Problem details: Copy exactly the lines of the data below, beginning with the line with "[120,141,184,155] postcss, ->" and ending with the line with "[425,763,497,781] /grunt ->". Pictures are to be omitted.

Dataset records:
^^^^^^^^^^^^^^^^

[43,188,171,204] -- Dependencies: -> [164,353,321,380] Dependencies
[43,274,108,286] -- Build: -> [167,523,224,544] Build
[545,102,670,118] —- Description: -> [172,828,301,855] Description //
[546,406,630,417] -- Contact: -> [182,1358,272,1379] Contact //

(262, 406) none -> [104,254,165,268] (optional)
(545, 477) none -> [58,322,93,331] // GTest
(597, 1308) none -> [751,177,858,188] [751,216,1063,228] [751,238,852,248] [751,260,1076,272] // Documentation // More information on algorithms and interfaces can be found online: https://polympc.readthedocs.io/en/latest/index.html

^^^^^^^^^^^^^^^^

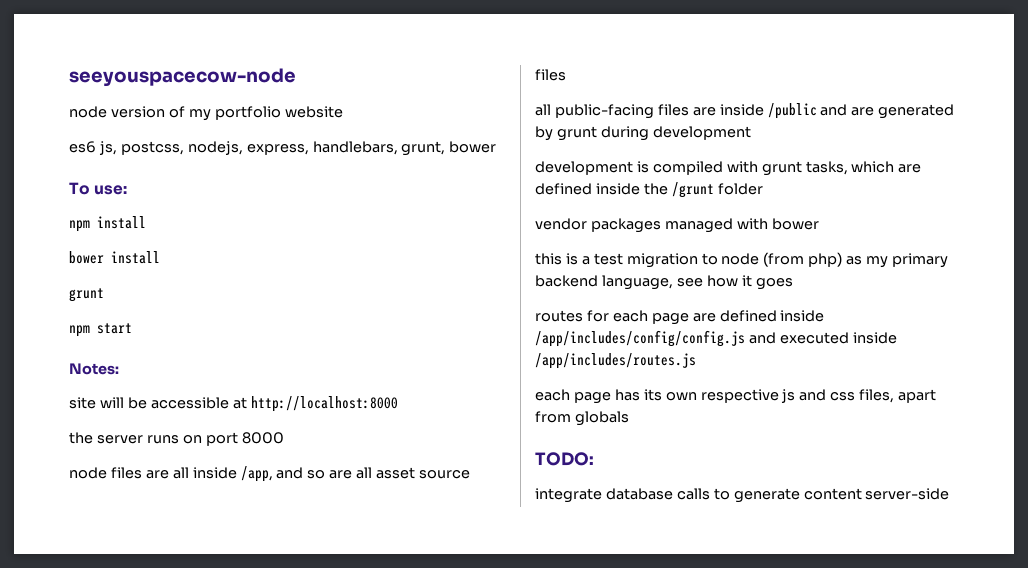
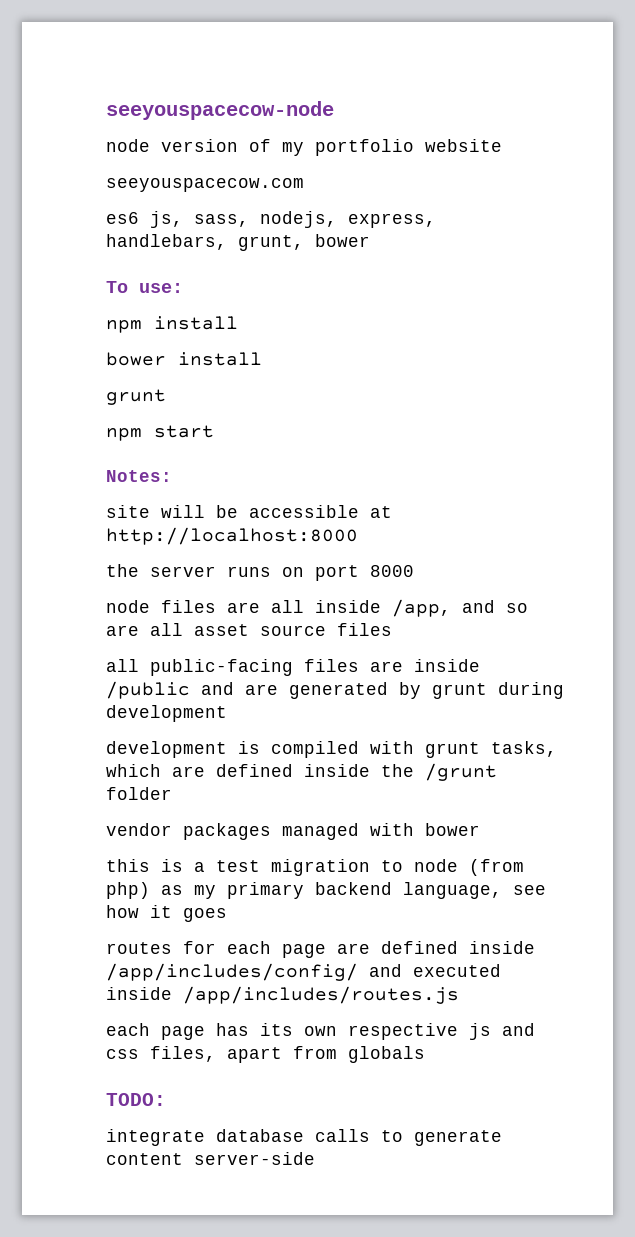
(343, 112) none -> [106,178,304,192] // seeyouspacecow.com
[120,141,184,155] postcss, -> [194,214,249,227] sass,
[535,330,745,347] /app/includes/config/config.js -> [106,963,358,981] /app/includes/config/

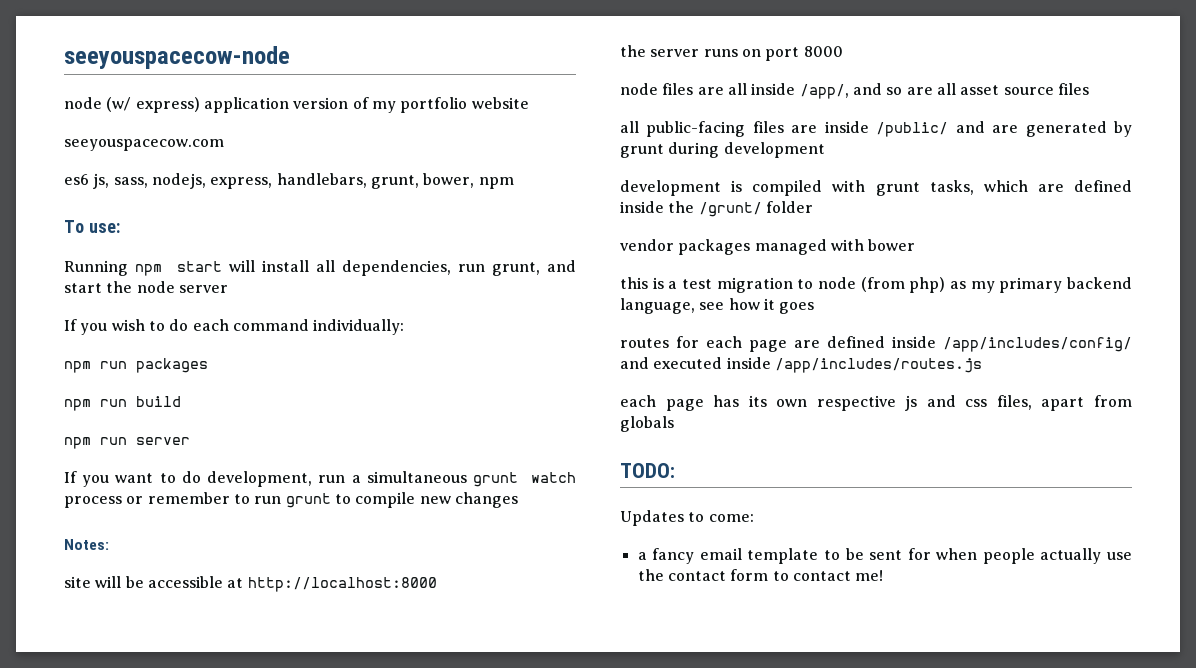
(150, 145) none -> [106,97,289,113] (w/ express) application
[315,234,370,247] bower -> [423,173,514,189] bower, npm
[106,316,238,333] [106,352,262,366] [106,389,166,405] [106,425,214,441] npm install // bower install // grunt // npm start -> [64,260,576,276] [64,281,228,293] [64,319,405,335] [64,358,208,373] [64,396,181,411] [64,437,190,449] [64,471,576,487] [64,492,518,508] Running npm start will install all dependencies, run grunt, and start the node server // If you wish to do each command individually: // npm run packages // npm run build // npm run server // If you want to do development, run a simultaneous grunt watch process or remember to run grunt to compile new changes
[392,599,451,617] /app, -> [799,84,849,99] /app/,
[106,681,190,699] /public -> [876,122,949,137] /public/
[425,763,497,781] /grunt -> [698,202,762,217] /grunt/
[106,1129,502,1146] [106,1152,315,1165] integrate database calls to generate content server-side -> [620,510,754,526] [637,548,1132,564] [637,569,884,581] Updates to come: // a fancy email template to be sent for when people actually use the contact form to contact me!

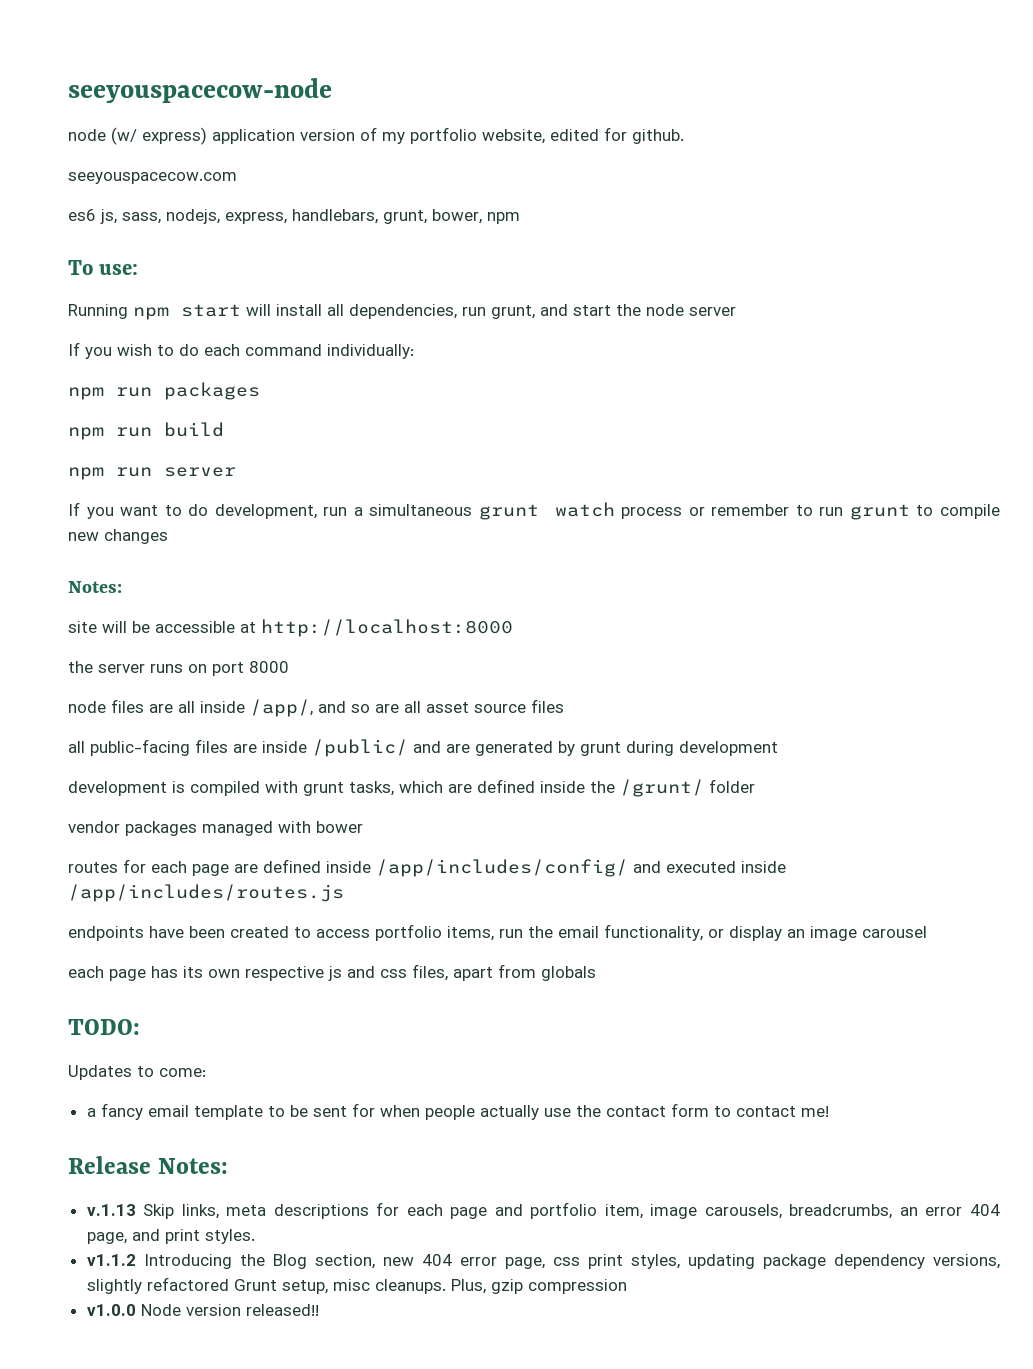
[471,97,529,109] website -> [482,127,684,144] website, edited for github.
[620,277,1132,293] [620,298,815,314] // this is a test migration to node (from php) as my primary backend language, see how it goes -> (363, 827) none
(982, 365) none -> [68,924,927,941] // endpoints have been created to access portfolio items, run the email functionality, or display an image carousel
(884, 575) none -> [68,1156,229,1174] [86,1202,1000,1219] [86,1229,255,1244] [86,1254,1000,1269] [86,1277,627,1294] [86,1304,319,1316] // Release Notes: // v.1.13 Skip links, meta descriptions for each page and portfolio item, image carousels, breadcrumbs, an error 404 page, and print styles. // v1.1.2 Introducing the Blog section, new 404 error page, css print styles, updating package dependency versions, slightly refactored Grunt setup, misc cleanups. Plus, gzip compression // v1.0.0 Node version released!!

^^^^^^^^^^^^^^^^

Result of the exercise:
[120,141,184,155] postcss, -> [194,214,249,227] sass,
[535,330,745,347] /app/includes/config/config.js -> [106,963,358,981] /app/includes/config/

(150, 145) none -> [106,97,289,113] (w/ express) application
[315,234,370,247] bower -> [423,173,514,189] bower, npm
[106,316,238,333] [106,352,262,366] [106,389,166,405] [106,425,214,441] npm install // bower install // grunt // npm start -> [64,260,576,276] [64,281,228,293] [64,319,405,335] [64,358,208,373] [64,396,181,411] [64,437,190,449] [64,471,576,487] [64,492,518,508] Running npm start will install all dependencies, run grunt, and start the node server // If you wish to do each command individually: // npm run packages // npm run build // npm run server // If you want to do development, run a simultaneous grunt watch process or remember to run grunt to compile new changes
[392,599,451,617] /app, -> [799,84,849,99] /app/,
[106,681,190,699] /public -> [876,122,949,137] /public/
[425,763,497,781] /grunt -> [698,202,762,217] /grunt/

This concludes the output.